The Canada Goose: A Nature Documentary

The Canada Goose: a creature so profound, so majestic. No matter which Ivy League campus it inhabits, it can always find others of its flock.

Welcome, readers, to the Discover-ing Channel (for copyright reasons).

In this installment of Natural Phenomena, we delve into the world of the Canada Goose. Not to be confused with the Canadian Goose, a bird that pooped all over your soccer field as a kid, the Canada Goose seeks to set itself apart by fitting in.

It is likely that you, the reader, have witnessed one before. When observing nature from College Green, one might recognize a Canada Goose flock-member by its distinctive circular arm marking. Other signs of a Canada Goose include a fur lining around the face (even though they “liked” animal rights groups on Facebook), legs clad in Lululemon, or Rainbow flip flops in February. The most definitive way, however, to mark a true Canada Goose is from its innate radiation of the message “yes, this jacket cost $900, yes, I own two, and yes, I’m better than you.”

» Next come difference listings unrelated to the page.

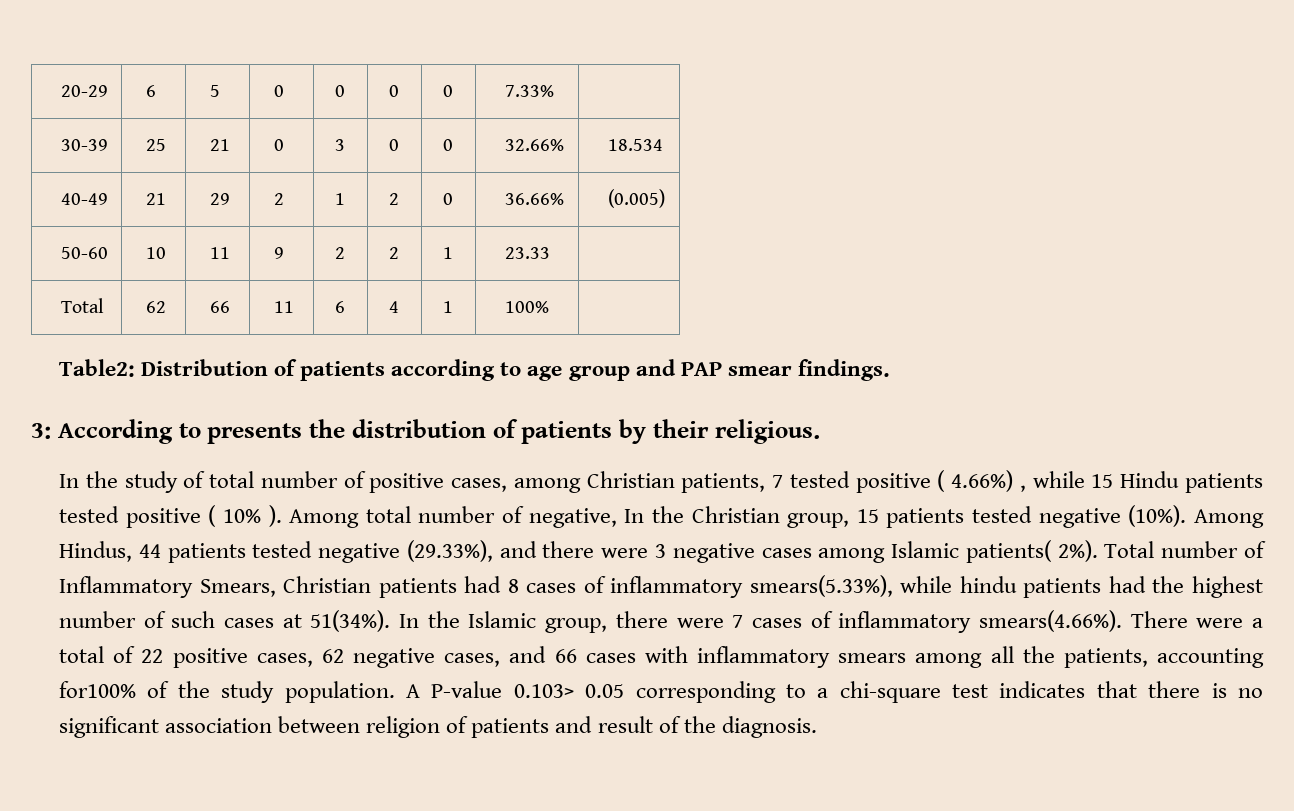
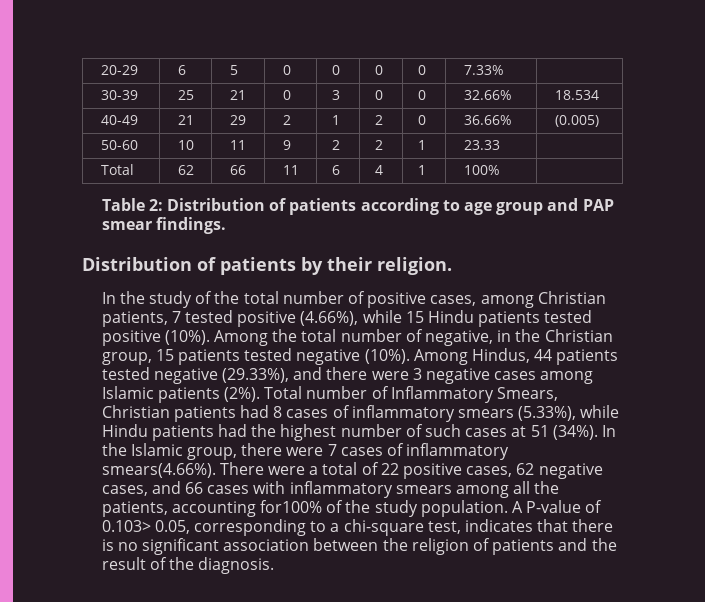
- Table2: Distribution of patients according to age group and PAP smear findings.
+ Table 2: Distribution of patients according to age group and PAP smear findings.
- 3: According to presents the distribution of patients by their religious.
+ Distribution of patients by their religion.
- In the study of total number of positive cases, among Christian patients, 7 tested positive ( 4.66%) , while 15 Hindu patients tested positive ( 10% ). Among total number of negative, In the Christian group, 15 patients tested negative (10%).
+ In the study of the total number of positive cases, among Christian patients, 7 tested positive (4.66%), while 15 Hindu patients tested positive (10%). Among the total number of negative, in the Christian group, 15 patients tested negative (10%).
- Among Hindus, 44 patients tested negative (29.33%), and there were 3 negative cases among Islamic patients( 2%).
+ Among Hindus, 44 patients tested negative (29.33%), and there were 3 negative cases among Islamic patients (2%).
- Total number of Inflammatory Smears, Christian patients had 8 cases of inflammatory smears(5.33%), while hindu patients had the highest number of such cases at 51(34%).
+ Total number of Inflammatory Smears, Christian patients had 8 cases of inflammatory smears (5.33%), while Hindu patients had the highest number of such cases at 51 (34%).
- A P-value 0.103> 0.05 corresponding to a chi-square test indicates that there is no significant association between religion of patients and result of the diagnosis.
+ A P-value of 0.103> 0.05, corresponding to a chi-square test, indicates that there is no significant association between the religion of patients and the result of the diagnosis.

The Canada Goose distinguishes itself from its neighboring species of Commons-goers with its off-campus diet. Sweetgreen, Honeygrow, and La Croix all make up the staple elements of its eating habits. Once a Canada Goose has reached maturity, it confirms its elevated status by adopting a new watering hole. At either Rumor or Recess, the flock member officially enters a biome uniquely its own.

Mating season for the Goose starts as the weather gets chilly with the onset of winter. The species attends gatherings called “Champagne and Shackles” in the hopes of finding a new temporary mate. Watch, as the Canada Goose emerges in the spring with fresh relationship drama. This ritual of pairing up in the cold months is ultimately necessary as a precursor for more important and insta-worthy social events – formals.

Summer and winter are the main migrating seasons, as the Canada Goose temporarily leaves its nest of Domus, Radian, or an off-campus frat for more scenic and “post-able” locations. Curiously, for exactly one week in the springtime, the flock, with inexplicable clockwork, migrates to Cancún, Mexico. Upon arrival in its new territory, the Canada Goose will shed its outer layer and participate in mating calls such as “HELL-YEAH-SPRING-BREEEEEAK” or “OH-MY-GOSH-LET’S-DO-SHOTS”. These calls are often later accompanied by a ritual of regurgitation.

Although researchers have made impressive strides in understanding the Canada Goose, the fascinating lives of these creatures still leave much to be discovered. Are they more likely to have a summer internship in DC or vacation in Europe?  Are there measurable variations between the Castle flock members and the OWLs members? Will the Wharton breed continue to bring up their new tech startup idea in every conversation?

Though we may never truly know all of their secrets, we can be assured that their legacy offspring will continue to populate the campus region for years and years to come.